■ Exercise prompt: Only the lines below starting at the one containing "cervicis (face moves" and ending at the one containing "height: 40px ->" belong in the answer, each copied exactly.

■ Entries provided:
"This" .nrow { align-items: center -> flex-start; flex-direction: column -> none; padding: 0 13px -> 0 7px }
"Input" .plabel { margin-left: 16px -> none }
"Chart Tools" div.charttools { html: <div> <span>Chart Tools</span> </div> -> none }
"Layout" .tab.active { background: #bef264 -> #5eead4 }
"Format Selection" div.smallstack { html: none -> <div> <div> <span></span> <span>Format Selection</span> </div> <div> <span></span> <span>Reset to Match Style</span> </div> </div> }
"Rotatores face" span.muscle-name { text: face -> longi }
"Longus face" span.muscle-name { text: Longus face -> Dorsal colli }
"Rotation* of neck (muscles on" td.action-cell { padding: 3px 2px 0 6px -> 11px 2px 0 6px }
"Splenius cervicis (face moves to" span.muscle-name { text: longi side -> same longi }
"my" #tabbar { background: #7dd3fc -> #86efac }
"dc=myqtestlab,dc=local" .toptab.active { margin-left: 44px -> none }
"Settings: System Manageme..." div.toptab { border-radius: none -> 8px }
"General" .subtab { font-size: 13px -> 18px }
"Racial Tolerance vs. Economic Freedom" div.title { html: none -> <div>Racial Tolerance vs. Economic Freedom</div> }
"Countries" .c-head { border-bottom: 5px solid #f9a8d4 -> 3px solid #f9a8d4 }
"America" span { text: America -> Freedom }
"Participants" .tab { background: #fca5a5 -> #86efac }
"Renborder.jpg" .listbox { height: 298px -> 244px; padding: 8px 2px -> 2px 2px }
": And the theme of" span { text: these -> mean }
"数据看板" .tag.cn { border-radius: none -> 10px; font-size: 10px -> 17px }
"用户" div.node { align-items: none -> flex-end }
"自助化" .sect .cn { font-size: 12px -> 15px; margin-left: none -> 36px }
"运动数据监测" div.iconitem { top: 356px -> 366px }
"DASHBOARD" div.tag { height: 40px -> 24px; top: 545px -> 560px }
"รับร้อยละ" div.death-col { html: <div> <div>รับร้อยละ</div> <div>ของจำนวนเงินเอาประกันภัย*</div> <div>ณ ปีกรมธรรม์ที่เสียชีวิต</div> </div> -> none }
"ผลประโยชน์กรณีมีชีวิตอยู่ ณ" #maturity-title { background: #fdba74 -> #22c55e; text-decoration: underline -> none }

■ Expected output:
"Splenius cervicis (face moves to" span.muscle-name { text: longi side -> same longi }
"my" #tabbar { background: #7dd3fc -> #86efac }
"dc=myqtestlab,dc=local" .toptab.active { margin-left: 44px -> none }
"Settings: System Manageme..." div.toptab { border-radius: none -> 8px }
"General" .subtab { font-size: 13px -> 18px }
"Racial Tolerance vs. Economic Freedom" div.title { html: none -> <div>Racial Tolerance vs. Economic Freedom</div> }
"Countries" .c-head { border-bottom: 5px solid #f9a8d4 -> 3px solid #f9a8d4 }
"America" span { text: America -> Freedom }
"Participants" .tab { background: #fca5a5 -> #86efac }
"Renborder.jpg" .listbox { height: 298px -> 244px; padding: 8px 2px -> 2px 2px }
": And the theme of" span { text: these -> mean }
"数据看板" .tag.cn { border-radius: none -> 10px; font-size: 10px -> 17px }
"用户" div.node { align-items: none -> flex-end }
"自助化" .sect .cn { font-size: 12px -> 15px; margin-left: none -> 36px }
"运动数据监测" div.iconitem { top: 356px -> 366px }
"DASHBOARD" div.tag { height: 40px -> 24px; top: 545px -> 560px }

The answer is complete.